The Hamburg Infantry Division , originally set up as the 324th Infantry Division, was set up on March 4, 1945 as a so-called alarm division in the course of the 34th wave of deployment at very short notice until March 8, 1945. The preparation took place in Military District X . On March 10, 1945 it was renamed the Hamburg Infantry Division .

The division staff was sent directly to Essen and formed the newly established division there, e.g. 618 . In the division zbV 618, which officially only existed for a few days, the remaining combat units of the former Hamburg infantry division were combined.

The division's regiments were first sent to Wesel and assigned to other units there, without the sending division being disbanded. The regiments fought at the beginning of April in Army Group B assigned to the Lüttwitz Army Department for Essen.

Around April 15, 1945 the division in the Ruhr basin was destroyed together with the army department. The remaining troops then went into American captivity.
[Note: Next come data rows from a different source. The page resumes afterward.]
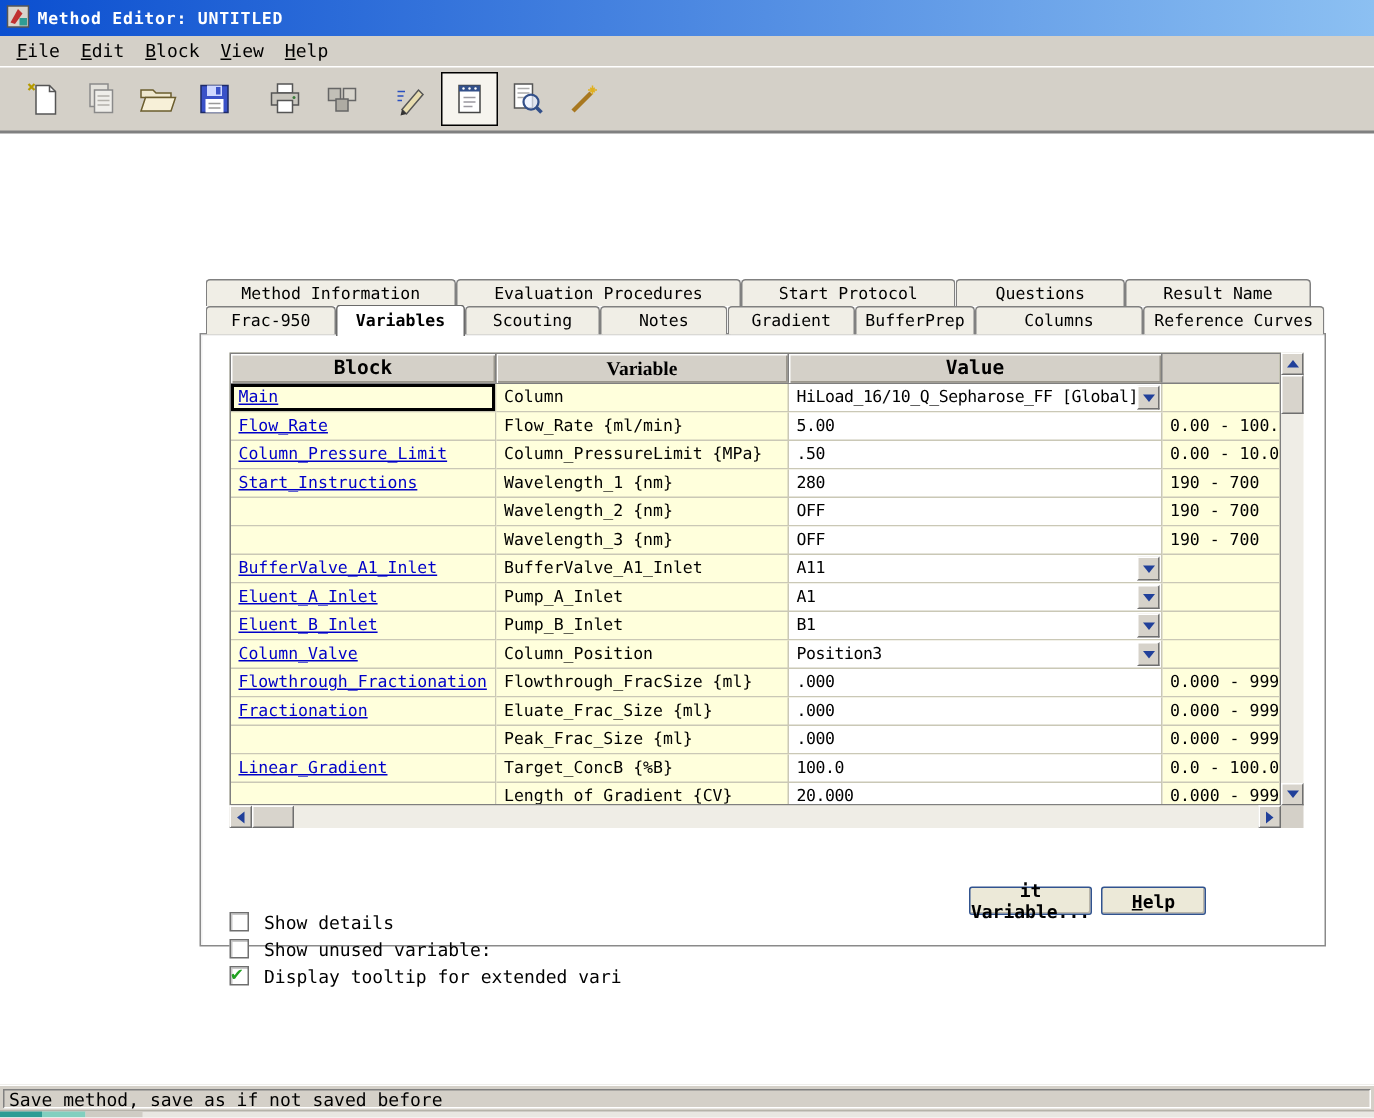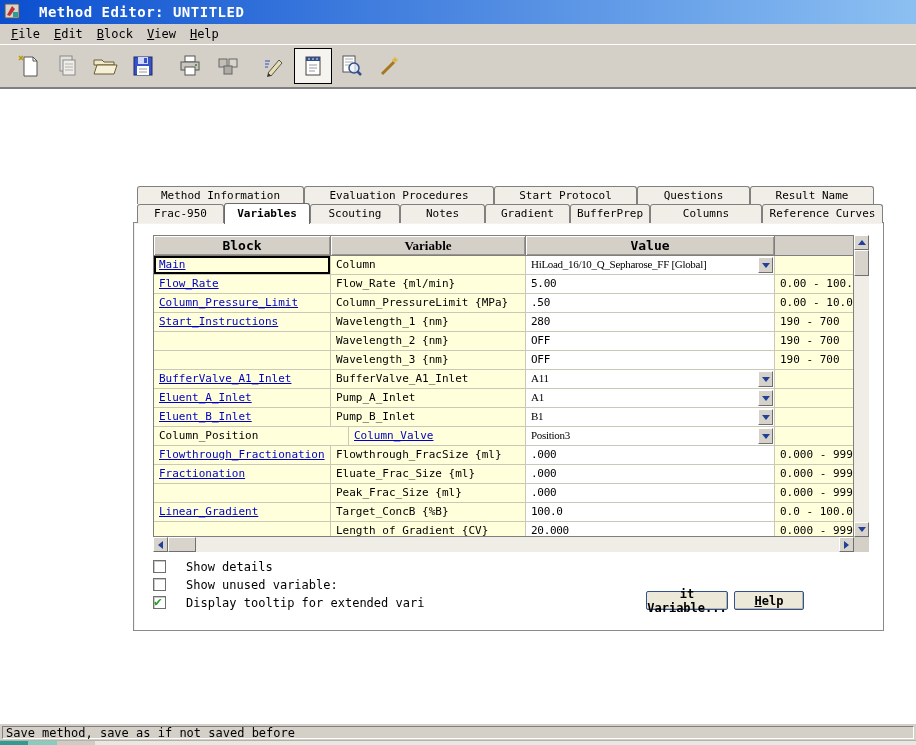--- a/index.html
+++ b/index.html
@@ -12,7 +12,7 @@
   .titlebar { position:absolute; left:0; top:0; width:916px; height:24px;
     background:linear-gradient(to right,#0b4fd0,#8cc0f2);
     display:flex; align-items:center; padding-left:4px; }
-  .titlebar .ttl { color:#fff; font-weight:bold; font-size:14px; margin-left:19px; letter-spacing:0.5px; }
+  .titlebar .ttl { color:#fff; font-weight:bold; font-size:11px; margin-left:5px; letter-spacing:0.5px; }
 
   
   .menubar { position:absolute; left:0; top:24px; width:916px; height:20px;

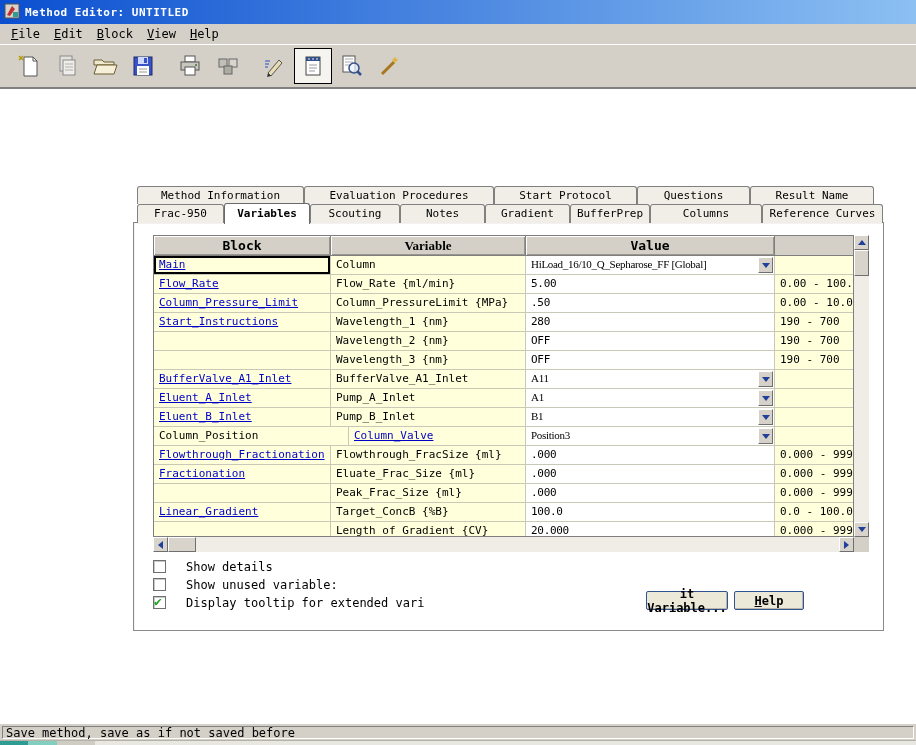--- a/index.html
+++ b/index.html
@@ -62,7 +62,7 @@
   .c-block.focus { box-shadow:inset 0 0 0 2px #000; }
   .c-var { width:195px; background:#FFFFDC; }
   .c-val { width:249px; background:#fff; position:relative; letter-spacing:-0.3px; }
-  .c-val.has-dd { padding-right:18px;font-family:Liberation Serif, serif; }
+  .c-val.has-dd { padding-right:18px; }
   .c-range { flex:1; background:#FFFFDC; border-right:none; }
   .blk { color:#0000C8; text-decoration:underline; cursor:pointer; }
   .dd { position:absolute; right:1px; top:1px; bottom:1px; width:15px; background:#D6D2CA;

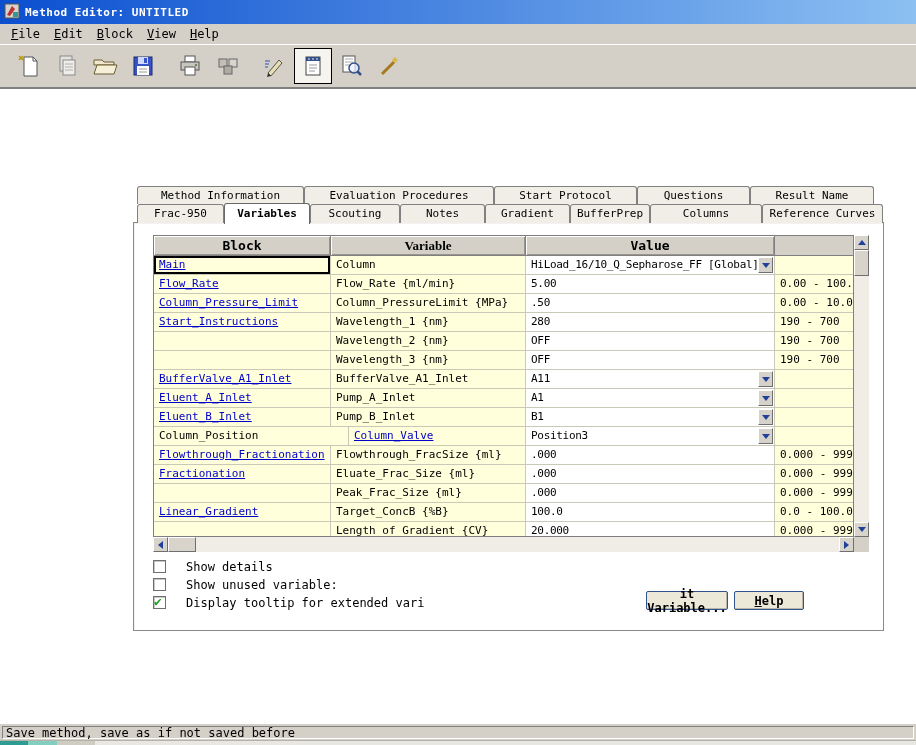--- a/index.html
+++ b/index.html
@@ -313,8 +313,8 @@
               <div class="cell c-range"></div>
             </div>
             <div class="trow">
+              <div class="cell c-block"><span class="blk">Column_Valve</span></div>
               <div class="cell c-var">Column_Position</div>
-              <div class="cell c-block"><span class="blk">Column_Valve</span></div>
               <div class="cell c-val has-dd"><span>Position3</span><span class="dd">
                     <span class="tri down"></span>
                   </span></div>

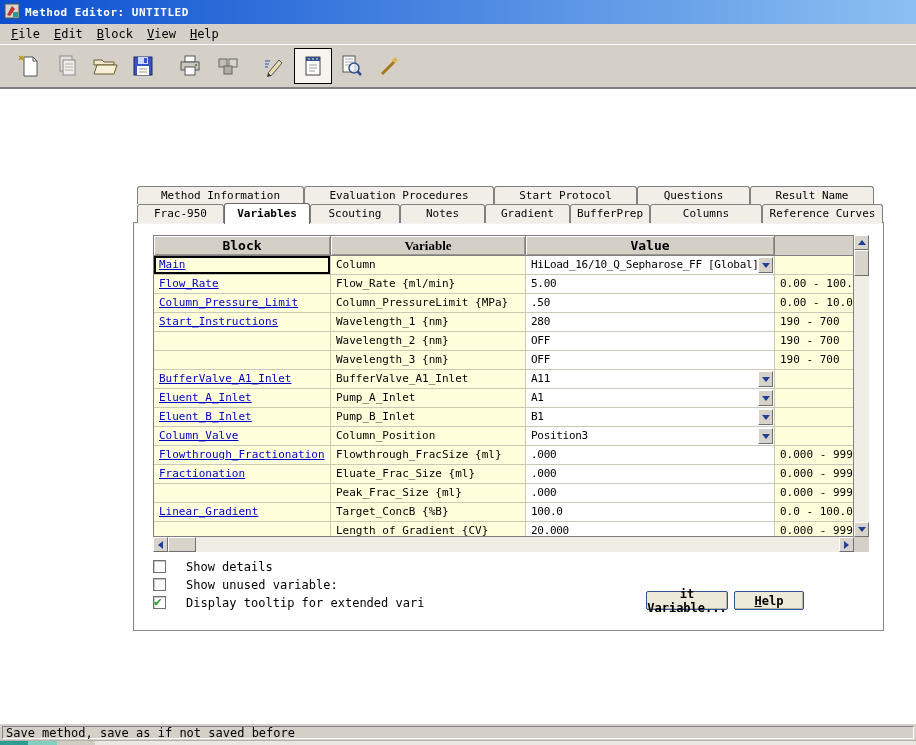--- a/index.html
+++ b/index.html
@@ -89,7 +89,7 @@
   .sb-corner { position:absolute; right:0; bottom:0; width:15px; height:15px; background:#D4D0C8; }
 
   
-  .opt { position:absolute; left:19px; display:flex; align-items:center; gap:20px; height:15px; }
+  .opt { position:absolute; left:19px; display:flex; align-items:center; gap:10px; height:15px;margin-top:48px; }
   .cb { width:13px; height:13px; background:#fff; border:1px solid #6f6f6f;
     box-shadow:inset 1px 1px 0 #c8c8c8; position:relative; cursor:pointer; }
   .cb .chk { position:absolute; left:0px; top:-3px; color:#21A121; font-size:13px; font-weight:bold; }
The commanding officer was Major General / Lieutenant General Walter Steinmüller , former commander of the 331st and 346th Infantry Divisions .

structure

  • Grenadier Regiment 558 (later Grenadier Regiment Hamburg 1) with two battalions each
  • Grenadier Regiment 559 (later Grenadier Regiment Hamburg 2) with two battalions each
  • Artillery Regiment 324 with two battalions each
  • Fusilier Battalion 324
  • Engineer Battalion 324
  • News Battalion 324

literature

  • Samuel W. Mitcham (2007). German Order of Battle. Volume Two: 291st - 999th Infantry Divisions, Named Infantry Divisions, and Special Divisions in WWII. PA; United States of America: Stackpole Books. ISBN 978-0-8117-3437-0 . Pp. 28, 185 + 186, 215 + 216.
  • Georg Tessin : Associations and troops of the German Wehrmacht and Waffen SS in World War II 1939–1945. Volume 14. The Land Forces. Name associations. The air force. Flying bandages. Flak deployment in the Reich 1943–1945. Biblio-Verlag, Bissendorf 1980. p. 112

Individual evidence

  1. Steven J. Zaloga: Downfall 1945: The Fall of Hitler's Third Reich . Bloomsbury Publishing, 2016, ISBN 978-1-4728-1144-8 , pp. 40 ( google.de [accessed December 25, 2019]).
  2. ^ Norbert Kannapin: The German field post: Organization u. Location 1939-1945 . Biblio-Verlag, 1979, ISBN 978-3-7648-1169-3 , pp. 160 ( google.de [accessed December 25, 2019]).